The two (or more) filters are used to simultaneously process two or more streams on the same DSP. The simple implementations (Actors, PREESM) will be scheduled with hand derived static schedule. The benchmarking setup will be constructed so that the number of streams can be changed dynamically.

The performance of the OpenEM based version will be compared to the statically scheduled version under different load conditions. Dynamically changing numbers of streams are especially interesting for the goals of this thesis. Static loads will be studied to find out the overhead of dynamic scheduling in OpenEM versus the static scheduling.

## 4.2 Analysis

Before choosing the exact analysis tools to be used, more information needs to be gathered about the tools and the workload to be analyzed. There is some internal interest in using the PSE tool for dynamic analysis and since Jussi Hanhirova has been exploring the tool and the using it to analyze applications for TMS320C6678 it seems like a logical choice on the Dynamic analysis side.

Before execution: static analysis <- WCET (Actor Accelerator Function)

After Execution: dynamic analysis <- scheduling (PSE)

# 5 Material / Resources

#### 5.1 Workload

The program to be analyzed needs to be similar to real-world programs executed on the platform to get generally useful results. Too simple workload wouldn't sufficiently utilize the hardware accelerated scheduler and therefore wouldn't help us understand the memory behavior of the applications and the capabilities of the analysis tools in analyzing hardware accelerated scheduling on a multicore platform.

Care must be exercised in selection of the workload to not implement a too complex load. Too complex load couldn't be analyzed with the analysis tools we are hoping to use.

The workload will consist of two or more simple filters applied to varying number of video streams. Candidates for suitable filters are Sobel, Canny and similar. The workload will be implemented in two versions: 1. Simple actor based implementation built using PREESM which is scheduled statically according to hand derived schedule. 2. OpenEM adaptation of the simple implementation. OpenEM provides dynamic scheduling.

### 5.2 PREESM

PREESM is a research tool for prototyping actor model software on multi-core platforms. PREESM features graphical interface for construction of the actor network, the inter core communication and the code generation for target platform. PREESM supports code generation for TMS320C6678 and provides example implementation for Sobel filter.

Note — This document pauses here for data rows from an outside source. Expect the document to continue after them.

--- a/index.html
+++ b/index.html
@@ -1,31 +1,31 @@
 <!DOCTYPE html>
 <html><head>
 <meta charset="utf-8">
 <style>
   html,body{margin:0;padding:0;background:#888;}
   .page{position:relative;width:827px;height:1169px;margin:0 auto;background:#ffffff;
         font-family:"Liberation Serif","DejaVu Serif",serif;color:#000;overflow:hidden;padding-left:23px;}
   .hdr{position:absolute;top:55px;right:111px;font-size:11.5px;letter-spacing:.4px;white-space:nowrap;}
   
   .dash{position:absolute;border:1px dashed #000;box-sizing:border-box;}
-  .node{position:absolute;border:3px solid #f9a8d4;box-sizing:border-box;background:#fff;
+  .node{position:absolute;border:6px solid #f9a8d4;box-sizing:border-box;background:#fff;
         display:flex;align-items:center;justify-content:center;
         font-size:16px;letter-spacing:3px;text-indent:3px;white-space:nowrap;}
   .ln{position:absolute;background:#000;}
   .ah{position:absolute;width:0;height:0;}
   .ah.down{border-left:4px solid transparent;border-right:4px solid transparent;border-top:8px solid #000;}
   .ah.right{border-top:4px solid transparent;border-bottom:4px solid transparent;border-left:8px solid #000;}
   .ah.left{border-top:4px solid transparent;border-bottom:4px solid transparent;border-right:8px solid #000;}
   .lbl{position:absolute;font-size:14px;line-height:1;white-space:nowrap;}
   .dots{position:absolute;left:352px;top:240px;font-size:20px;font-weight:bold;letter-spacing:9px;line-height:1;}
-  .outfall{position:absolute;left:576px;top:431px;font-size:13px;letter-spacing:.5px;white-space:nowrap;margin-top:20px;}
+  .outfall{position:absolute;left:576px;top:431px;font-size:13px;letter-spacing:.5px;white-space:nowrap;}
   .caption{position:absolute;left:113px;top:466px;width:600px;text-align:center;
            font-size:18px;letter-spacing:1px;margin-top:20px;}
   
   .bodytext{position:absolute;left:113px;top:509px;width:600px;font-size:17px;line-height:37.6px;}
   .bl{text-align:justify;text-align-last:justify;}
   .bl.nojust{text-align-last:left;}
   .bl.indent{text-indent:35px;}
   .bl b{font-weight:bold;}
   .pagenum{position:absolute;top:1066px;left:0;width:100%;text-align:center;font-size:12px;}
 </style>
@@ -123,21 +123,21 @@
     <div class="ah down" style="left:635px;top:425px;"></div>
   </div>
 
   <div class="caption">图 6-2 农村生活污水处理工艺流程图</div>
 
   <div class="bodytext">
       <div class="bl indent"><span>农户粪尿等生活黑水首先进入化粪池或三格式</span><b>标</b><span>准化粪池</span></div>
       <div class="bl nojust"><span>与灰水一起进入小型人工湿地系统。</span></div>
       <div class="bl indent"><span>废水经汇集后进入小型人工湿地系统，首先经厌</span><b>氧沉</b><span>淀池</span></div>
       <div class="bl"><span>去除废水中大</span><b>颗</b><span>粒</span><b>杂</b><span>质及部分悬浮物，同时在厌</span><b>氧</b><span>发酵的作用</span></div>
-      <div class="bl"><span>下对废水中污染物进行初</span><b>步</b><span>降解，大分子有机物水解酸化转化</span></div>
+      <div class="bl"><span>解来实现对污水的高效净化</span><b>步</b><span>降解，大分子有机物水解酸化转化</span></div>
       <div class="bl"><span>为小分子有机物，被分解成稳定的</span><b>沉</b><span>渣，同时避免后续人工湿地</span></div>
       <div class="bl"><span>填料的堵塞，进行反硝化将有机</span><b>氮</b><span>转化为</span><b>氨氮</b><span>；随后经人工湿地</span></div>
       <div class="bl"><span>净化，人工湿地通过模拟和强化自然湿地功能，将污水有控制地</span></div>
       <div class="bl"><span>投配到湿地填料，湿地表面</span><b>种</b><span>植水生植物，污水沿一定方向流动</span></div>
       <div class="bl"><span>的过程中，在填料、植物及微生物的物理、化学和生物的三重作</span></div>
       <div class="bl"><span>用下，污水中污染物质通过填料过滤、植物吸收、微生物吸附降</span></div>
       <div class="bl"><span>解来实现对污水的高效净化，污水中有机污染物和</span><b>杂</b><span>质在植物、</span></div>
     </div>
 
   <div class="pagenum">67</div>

# 5.3 TMDSEVM6678L with TMS320C6678 multi-core DSP processor

Hanhirova's TECHNICAL REPORT TI TMS320C6678 evaluation board document explains the hardware and related software well. The C6678 belongs to Texas Instruments Keystone family of DSPs.

The TMS320C6678 has eight C6678 - also known as CorePac - processors on it.

The processors are pipelined with the pipeline capable of dispatching 8 instructions every cycle. The processors also have vector processing units for 32, 16, 8 bit instructions.

In the Keystone devices the shared memory controller doesn't maintain memory coherency between the Cores. The coherency is managed by the application running on the devices. For example in [http://link.springer.com/chapter/10.1007%2F978-3-642-40698-0\_9#page-1] OpenEM is utilized for the communication needed for memory coherency.

## 5.4 Analysis

The current candidate for analysing the execution is the CToolsLib Common Platform Tracers (CPTLib) tool which outputs the assembly instructions in order executed by the program and calculates cycle counts for them.

PSE - more info after the PSE introduction on week 23.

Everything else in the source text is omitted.